As if Malta wasn’t hot enough. Temperatures rose last Monday as the Maltese took to their couches, casting or otherwise. Tempers also flared on Facebook and other online portals as stones and judgements were cast at the latest sex scandal to make the headlines.

And with that came the usual debate – surely people accused of sex crimes should have their identities protected until their cases are well and truly res judicata?

And if the accused’s identity is divulged to all and sundry, why should victims continue to enjoy anonymity and protection? Isn’t that unjust and counter-productive and more likely to aid and abet false accusations?

In terms of reputation and social standing, the accused, even if eventually acquitted, will always have much more to lose than the victim. A case therefore exists, or ought to, for the protection of his identity.

As far as I’m aware, under current legislation, underaged people – be they alleged victims or accused – automatically receive protection. The playing field is level at that stage, which is fair enough.

In the present case, given that both parties were of legal age (despite the glaring 40-something age gap), the presiding magistrate, quite rightly, turned down the prosecution’s request that the victim remain unnamed. That said, I still had to unravel her identity.

Meanwhile, the name of the accused was ventilated by the media as busily as the humming air-cons of this hot and bothered island.

My feelings here have always been ambivalent – which may or may not have something to do with the fact that I am both a lawyer and a writer, an independent female and a concerned mother.

As a mother, I know I would fiercely protect my son or daughter from exposure. On an island like Malta, where privacy is in short supply, I would simply hate to see their names in print, just as I’d loathe running the gauntlet of all the unpleasantness. It wouldn’t matter if they were the victim or accused.

Our children remain children regardless of how old they are, and even if they have screwed up royally. I say this because I know that all those people who frogmarched their collective outrage from couch to computer on Monday morning were thinking only of slating the accused.

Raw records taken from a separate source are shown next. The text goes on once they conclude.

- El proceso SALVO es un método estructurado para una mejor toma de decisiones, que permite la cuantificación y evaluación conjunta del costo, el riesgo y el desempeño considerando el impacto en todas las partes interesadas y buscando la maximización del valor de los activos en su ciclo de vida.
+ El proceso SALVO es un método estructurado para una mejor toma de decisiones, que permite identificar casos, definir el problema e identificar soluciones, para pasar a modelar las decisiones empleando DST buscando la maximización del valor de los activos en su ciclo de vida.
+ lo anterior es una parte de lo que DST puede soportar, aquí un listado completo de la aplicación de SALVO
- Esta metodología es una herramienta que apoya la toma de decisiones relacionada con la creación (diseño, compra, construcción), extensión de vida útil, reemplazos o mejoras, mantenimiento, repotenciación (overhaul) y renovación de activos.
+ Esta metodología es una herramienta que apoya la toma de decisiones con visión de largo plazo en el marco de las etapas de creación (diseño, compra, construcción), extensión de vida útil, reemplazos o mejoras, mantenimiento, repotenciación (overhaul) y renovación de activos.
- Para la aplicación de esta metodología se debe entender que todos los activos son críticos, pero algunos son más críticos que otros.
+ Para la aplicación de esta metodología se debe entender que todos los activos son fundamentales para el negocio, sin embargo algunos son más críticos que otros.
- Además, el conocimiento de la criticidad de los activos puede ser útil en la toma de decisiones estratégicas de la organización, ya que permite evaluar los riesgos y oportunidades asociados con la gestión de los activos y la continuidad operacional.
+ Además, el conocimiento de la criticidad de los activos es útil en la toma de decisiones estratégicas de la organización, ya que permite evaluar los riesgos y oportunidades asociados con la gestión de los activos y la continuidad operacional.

They wanted to invite us to imagine how we’d feel if the victim had been our own sister or daughter. They chose not to think of the shoe on the other foot – of the theoretical possibility of the accused being their son, brother or father.

Of course, I hold no brief for the accused. I haven’t liked what I’ve read – from the alleged offence right down to the sheer bad taste of mourning the loss of a theatrical role (plus beard!) on Facebook.

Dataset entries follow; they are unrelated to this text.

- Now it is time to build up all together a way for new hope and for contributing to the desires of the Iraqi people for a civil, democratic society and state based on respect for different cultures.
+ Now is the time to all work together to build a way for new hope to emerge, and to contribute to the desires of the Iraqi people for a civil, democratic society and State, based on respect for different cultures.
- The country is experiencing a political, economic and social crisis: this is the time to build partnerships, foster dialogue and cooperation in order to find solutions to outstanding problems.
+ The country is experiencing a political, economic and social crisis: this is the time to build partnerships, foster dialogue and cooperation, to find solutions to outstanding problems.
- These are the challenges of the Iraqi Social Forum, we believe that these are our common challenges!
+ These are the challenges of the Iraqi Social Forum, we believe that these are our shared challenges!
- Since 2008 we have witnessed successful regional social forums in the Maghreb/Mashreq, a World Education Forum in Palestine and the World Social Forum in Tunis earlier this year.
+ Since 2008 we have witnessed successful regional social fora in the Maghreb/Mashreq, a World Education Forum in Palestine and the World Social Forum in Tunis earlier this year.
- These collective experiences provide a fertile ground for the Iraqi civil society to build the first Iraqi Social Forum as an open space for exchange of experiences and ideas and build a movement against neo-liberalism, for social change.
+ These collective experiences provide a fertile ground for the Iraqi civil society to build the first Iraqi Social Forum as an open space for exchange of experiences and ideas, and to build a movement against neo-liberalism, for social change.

I have tried to make a conscious effort to control my feelings and abide by my self-imposed rules of fair play. Innocent until proven guilty

And yet I have still tried to make a conscious effort to control my feelings and abide by my self-imposed rules of fair play. Innocent until proven guilty and all that.

And I know that if the accused were my son or someone close to me (heaven forbid), facing any kind of accusation, I wouldn’t want every Tom, Dick and Harry tearing him to shreds on Facebook. I’d probably do my damndest to keep his name out of the papers.

And wouldn’t you do the same? When it comes to those we love, we clutch at straws, however, irrationally, desperately clinging to the myth of presumed innocence.

If I were the victim’s mother, media focus on the suspect would make me equally queasy and apprehensive. I’d much rather see justice quietly take its course. It would be intolerable, at some later date, to see some slick defence lawyer entering a constitutional plea that trial by media had prejudiced his client’s right to a fair trial.

True, this particular case probably won’t go that far and will be heard by a magistrate. But the chance of sensationalism interfering with the legal process is not a risk I’d want to take.

Call it female intuition or simply a hunch, but I found the victim’s account, as expounded by the prosecution, extremely plausible. There seems to be no reason to doubt her.

Even the accused corroborates her narrative – he simply chooses to give it his own interpretation, suggesting that the alleged indecency was role-play testing the actress’s ability to act. In other words, it was theatre. I have no further wish to discuss the merits of the case. I leave that to the litigants and their respective lawyers.

But I do wish finally to touch on the subject of prejudice, especially in view of some of the unfair or inappropriate comments I have read.

Between the lines, I sensed the presence of some kind of class agenda – that if the victim had come from a lower class or a questionable background, or was known to be sexually adventurous, she might not have attracted the same unconditional support. One comment I read actually referred to her as ‘no whore’. This obviously assumes that a whore could never be believed.

I despise this sort of talk, especially from females. I suspect that the reference to whores wasn’t even a reference to sex workers, but merely a casual way of dismissing a certain kind of female whose biggest crime may be enjoying the company of men or sporting plunging necklines.

And then there are those who short-sightedly insist that, at 22, a young woman should know better than to take off her clothes, just as there are those who rightly argue that saying no takes real guts, especially when you’re in the apparently ‘legit’ situation of being auditioned by a respected theatrical personality.

Yes, there is definitely a certain ‘fear’ in saying no, especially in the acting profession where jobs are scarce and where the line between the need to make an impression and the need to make believe is complex and fraught.

Casting a play is one thing, casting stones, another. Casting couch harassment shouldn’t figure in either.